[ovs-dev] [ovs-dev, v5, 2/2] netdev-dpdk: Enable optional dequeue zero copy for vHost User
Loftus, Ciara
ciara.loftus at intel.com
Mon Dec 18 13:20:07 UTC 2017
>
> On 18.12.2017 15:28, Loftus, Ciara wrote:
> >>
> >> Not a full review.
> >
> > Thanks for your feedback.
> >
> >>
> >> General thoughts:
> >>
> >> If following conditions are true:
> >>
> >> 1. We don't need to add new feature to deprecated vhostuser port.
> >
> > Agree.
> >
> >>
> >> 2. We actually don't need to have ability to change ZC config if vhost-
> server-
> >> path
> >> already configured.
> >>
> >> Let me explain this condition:
> >> To change 'dq-zero-copy' if VM already started we need to stop VM,
> >> change the
> >> 'dq-zero-copy' and start the VM back. It's not much simpler than stop
> VM,
> >> re-add
> >> port with different value for 'dq-zero-copy' and start VM back. I'm
> assuming
> >> here
> >> that VM restart is much more complex and unlikely operation than port
> >> removing
> >> from OVS and adding back. This will require documenting, but we
> already
> >> have a
> >> bunch of docs about how to modify this config option in current version.
> >
> > Don't fully agree. I can't say whether your assumption is correct.
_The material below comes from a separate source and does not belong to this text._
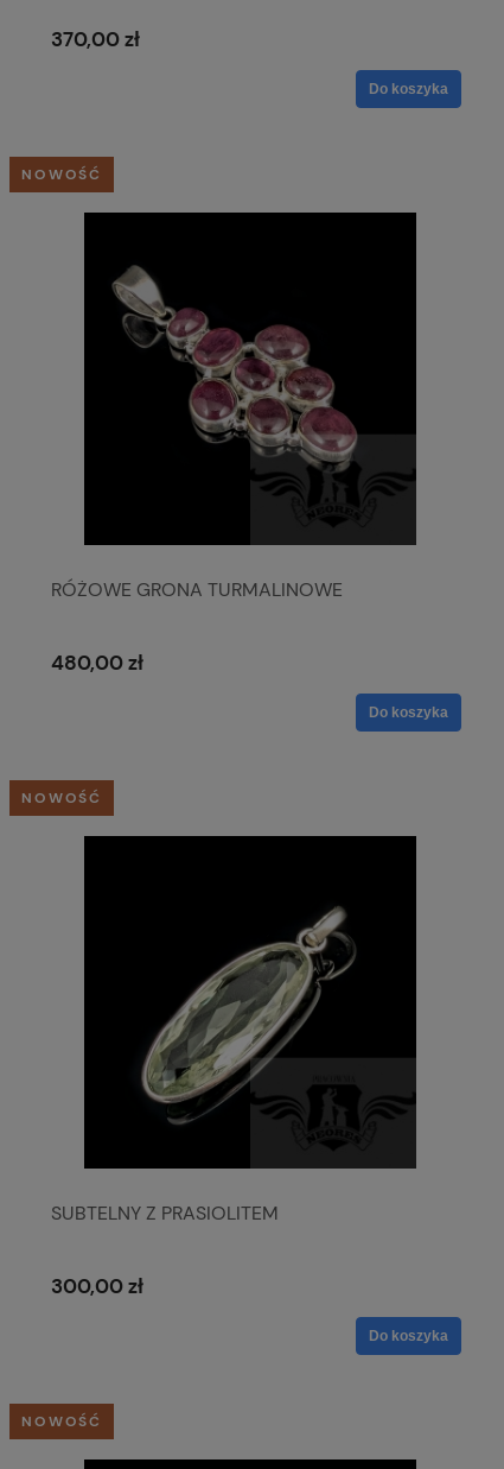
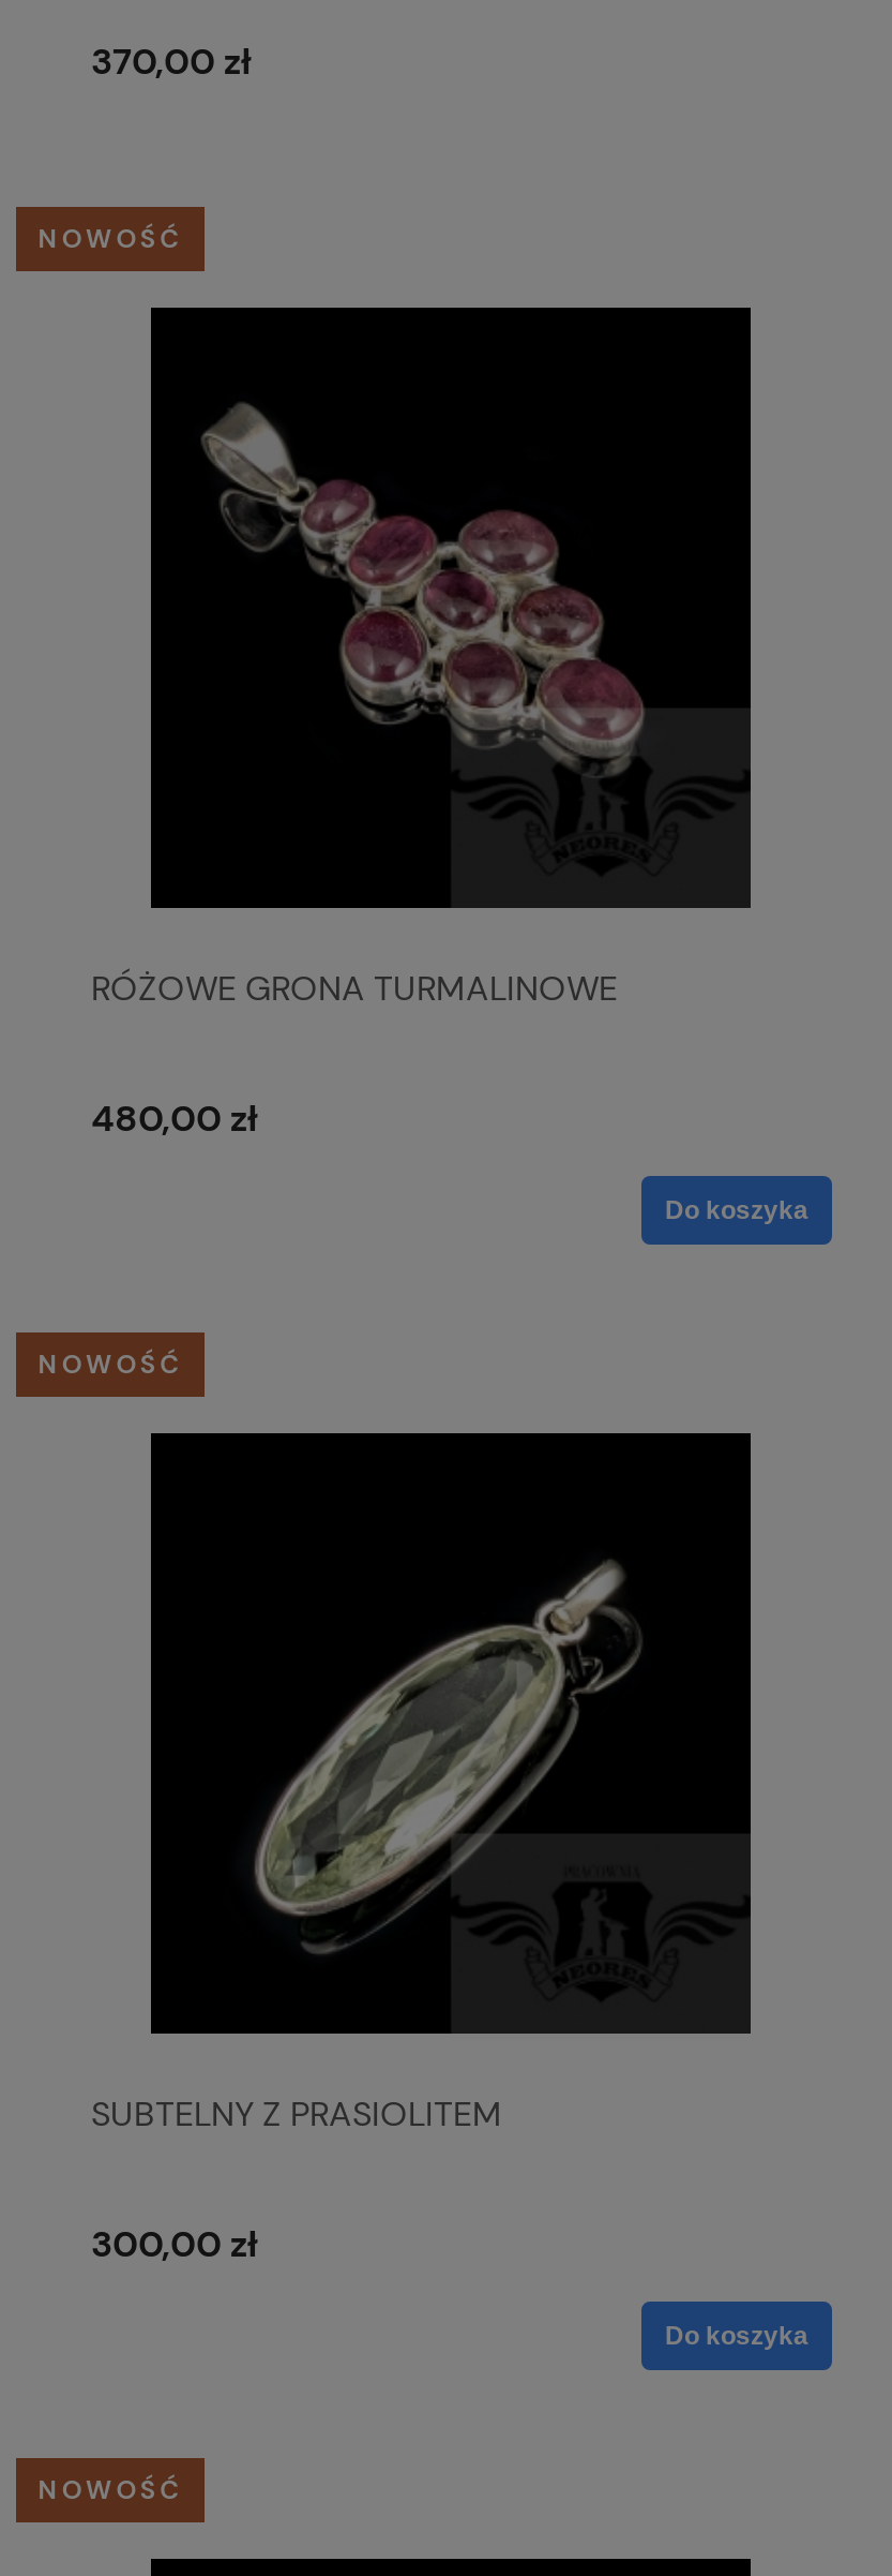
[369,81,448,98] Do koszyka -> none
> > Port-deletion & re-addition has repercussions eg. loss of statistics from an
> interface. Retaining those stats might be important for some.
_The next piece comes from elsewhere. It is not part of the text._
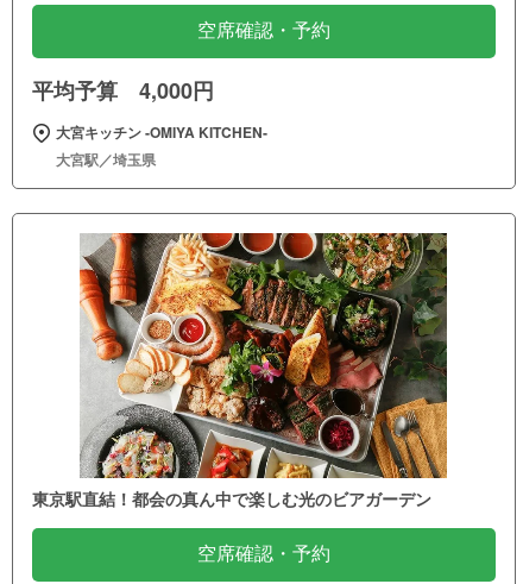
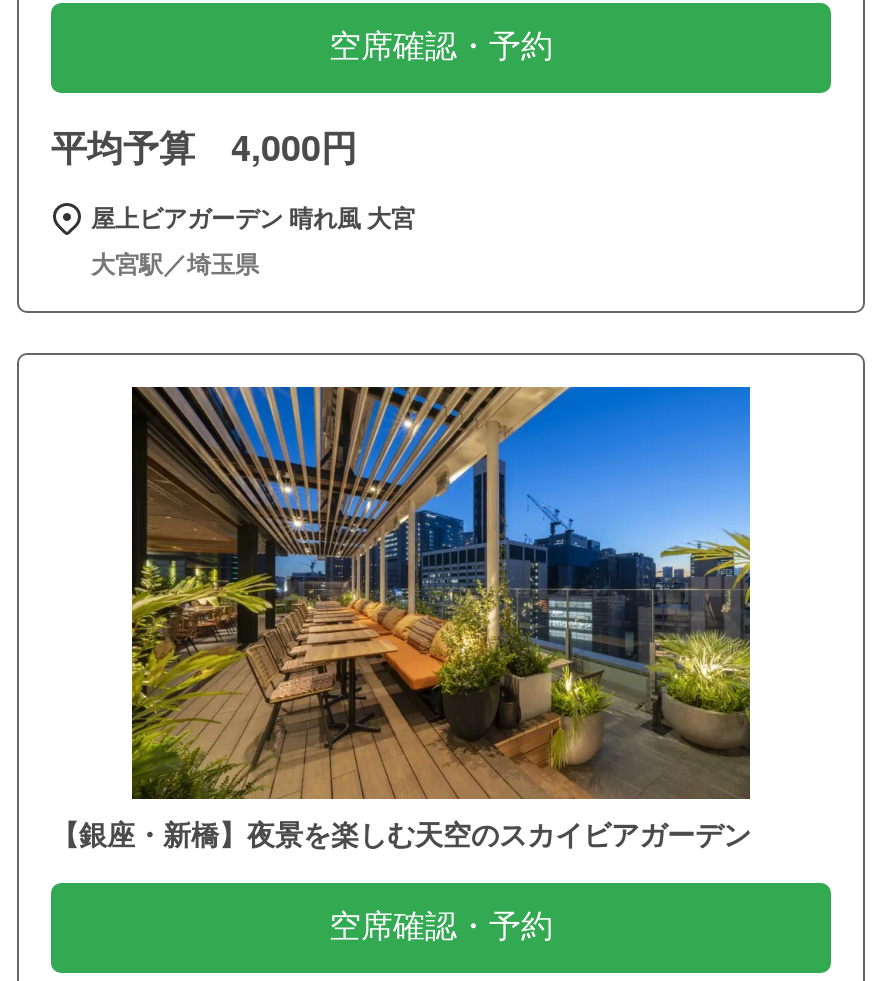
[56,121,267,143] 大宮キッチン ‐OMIYA KITCHEN‐ -> [91,199,415,235] 屋上ビアガーデン 晴れ風 大宮
[32,232,448,510] [image] | 東京駅直結！都会の真ん中で楽しむ光のビアガーデン -> [51,385,753,853] [image] | 【銀座・新橋】夜景を楽しむ天空のスカイビアガーデン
> > Why not leave it up to the user to choose their preferred method of
> enabling feature ie. reboot the VM or delete & add the port.
> >
> >>
> >> we may drop patch #1 from the series and use just something like
> following
> >> code instead of code changes in this patch (not tested, just for a
> reference):
> >>
> >> ---------------
> >> diff --git a/lib/netdev-dpdk.c b/lib/netdev-dpdk.c
> >> index 2325f0e..c4cbf7c 100644
> >> --- a/lib/netdev-dpdk.c
> >> +++ b/lib/netdev-dpdk.c
> >> @@ -379,6 +379,9 @@ struct netdev_dpdk {
> >> /* True if vHost device is 'up' and has been reconfigured at least once
> */
> >> bool vhost_reconfigured;
> >> /* 3 pad bytes here. */
> >> +
> >> + /* True if dq-zero-copy feature requested for vhost device. */
> >> + bool vhost_dq_zc;
> >> );
> >>
> >> PADDED_MEMBERS(CACHE_LINE_SIZE,
> >> @@ -889,6 +892,7 @@ common_construct(struct netdev *netdev,
> >> dpdk_port_t port_no,
> >> dev->max_packet_len = MTU_TO_FRAME_LEN(dev->mtu);
> >> ovsrcu_index_init(&dev->vid, -1);
> >> dev->vhost_reconfigured = false;
> >> + dev->vhost_dq_zc = false;
> >> dev->attached = false;
> >>
> >> ovsrcu_init(&dev->qos_conf, NULL);
> >> @@ -1384,6 +1388,7 @@ netdev_dpdk_vhost_client_set_config(struct
> >> netdev *netdev,
> >> path = smap_get(args, "vhost-server-path");
> >> if (path && strcmp(path, dev->vhost_id)) {
> >> strcpy(dev->vhost_id, path);
> >> + dev->vhost_dq_zc = smap_get_bool(args, "dq-zero-copy", false);
> >> netdev_request_reconfigure(netdev);
> >> }
> >> }
> >> @@ -3288,6 +3293,11 @@ netdev_dpdk_vhost_client_reconfigure(struct
> >> netdev *netdev)
> >> if (dpdk_vhost_iommu_enabled()) {
> >> vhost_flags |= RTE_VHOST_USER_IOMMU_SUPPORT;
> >> }
> >> +
> >> + /* Enable Zero Copy mode if configured. */
> >> + if (dev->vhost_dq_zc) {
> >> + vhost_flags |= RTE_VHOST_USER_DEQUEUE_ZERO_COPY;
> >> + }
> >> err = rte_vhost_driver_register(dev->vhost_id, vhost_flags);
> >> if (err) {
> >> VLOG_ERR("vhost-user device setup failure for device %s\n",
> >>
> >> ---------------
> >>
> >> Thoughts?
> >
> > The above is a lot shorter of course which is nice, but I don't think we
> should sacrifice the ability to enable the feature post-boot for this.
>
> But you wrote in documentation below:
>
> +The feature cannot be enabled when the device is active (ie. VM booted). If
> +you wish to enable the feature after the VM has booted, you must
> shutdown
> +the VM and bring it back up.
>
> What you mean saying "sacrifice the ability to enable the feature post-boot"?
> Am I missed something?
My understanding is that your suggestion means you sacrifice the ability to enable the feature post *first* VM boot. Am I correct?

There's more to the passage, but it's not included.